To this Mohi, with some ire, was about to make answer,
when, flinging over his shoulder a new fold of his mantle,
Babbalanja spoke thus: “Peace, rivals. As Bardianna
has it, like all who dispute upon pretensions of their own,
you are each nearest the right, when you speak of the
other; and furthest therefrom, when you speak of yourselves.”
Said Mohi and Yoomy in a breath, “Who sought your
opinion, philosopher? you filcher from old Bardianna, and
monger of maxims!”
“You, who have so long marked the vices of Mardi, that
you flatter yourself you have none of your own,” added
Braid-Beard.
“You, who only seem wise, because of the contrasting
follies of others, and not of any great wisdom in yourself,”
continued the minstrel, with unwonted asperity.
“Now here,” said Babballanja, “am I charged upon by
a bearded old ram, and a lamb.
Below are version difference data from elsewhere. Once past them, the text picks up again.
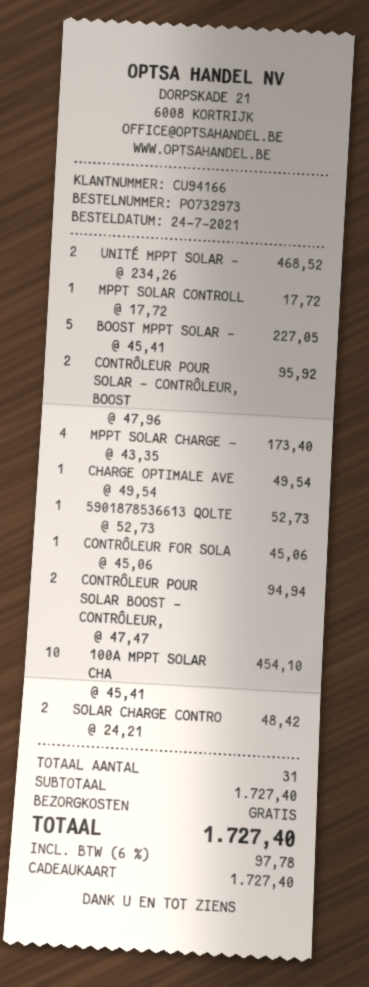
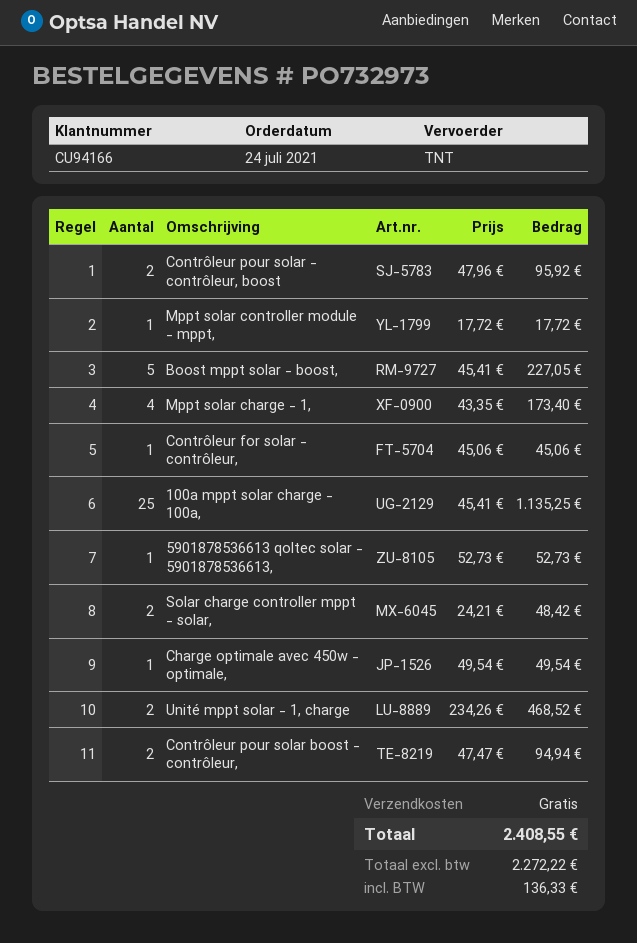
100A MPPT SOLAR CHA: 10 x 45.41 = 454.10 -> 25 x 45.41 = 1135.25
tax: 97.78 -> 136.33
total: 1727.40 -> 2408.55

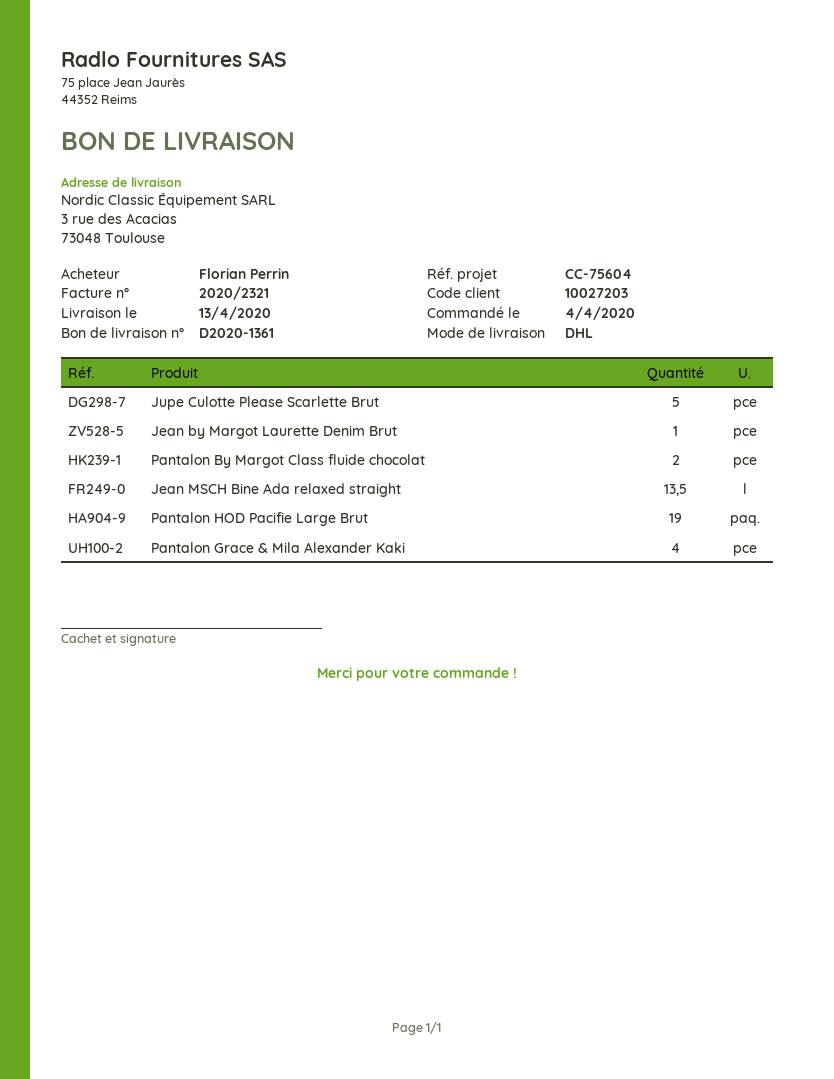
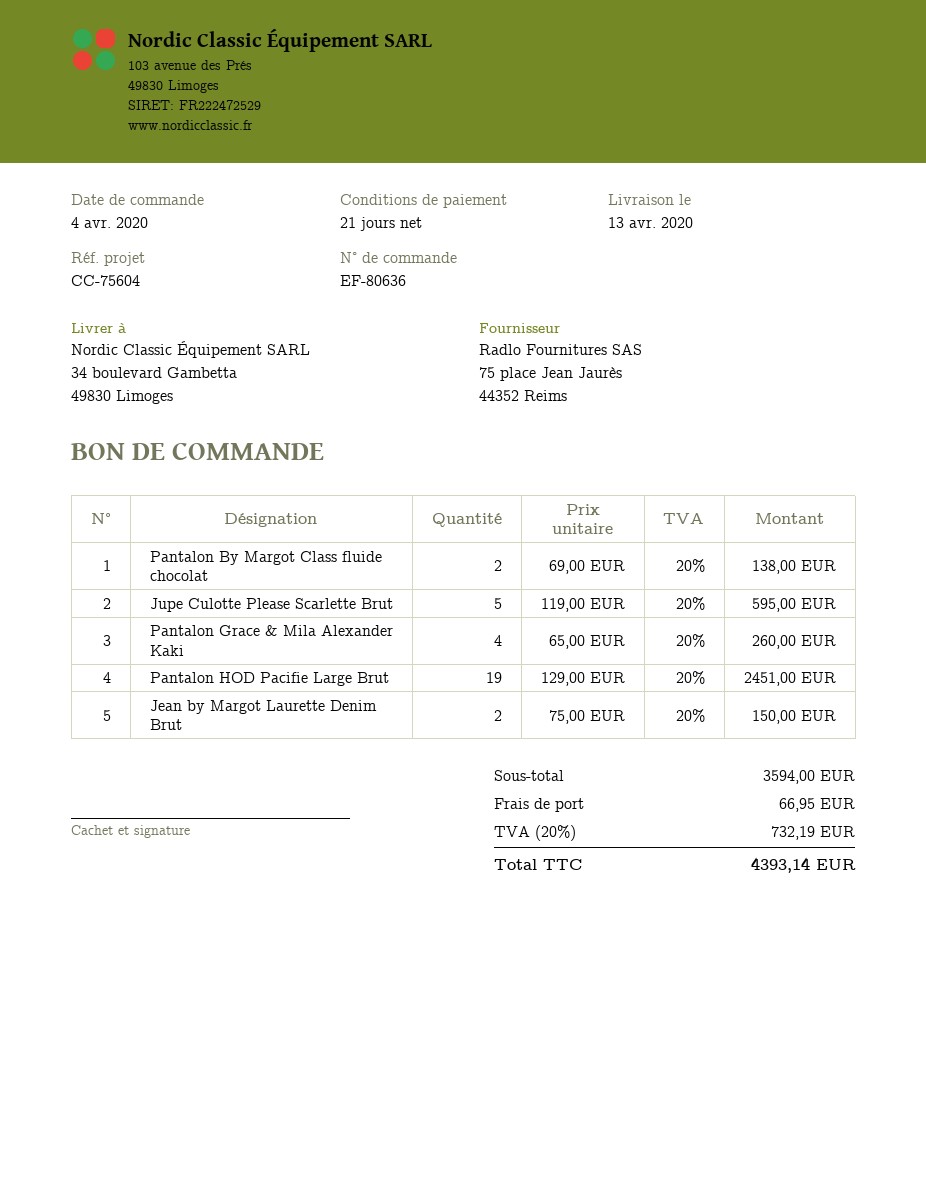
ship to: 3 rue des Acacias, 73048 Toulouse -> 34 boulevard Gambetta, 49830 Limoges
Jean by Margot Laurette Denim Brut: 1 -> 2
Jean MSCH Bine Ada relaxed straight: 13.5 -> none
One butting with his
carious and brittle old frontlet; the other pushing with its
silly head before its horns are sprouted. But this comes of
being impartial. Had I espoused the cause of Yoomy versus
Mohi, or that of Mohi versus Yoomy, I had been sure
to have had at least one voice in my favor. The impartialist
insulteth all sides, saith old Bardianna; but smite with
but one hand, and the other shall be kissed.—Oh incomparable
Bardianna!”
“Will no one lay that troubled old ghost,” exclaimed
Media, devoutly. “Proceed with thy legend, Yoomy; and
see to it, that it be brief; for I mistrust me, these legends
do but test the patience of the hearers. But draw a long
breath, and begin.”
“A long bow,” muttered Mohi.
And Yoomy began.
“It is now about ten hundred thousand moons—”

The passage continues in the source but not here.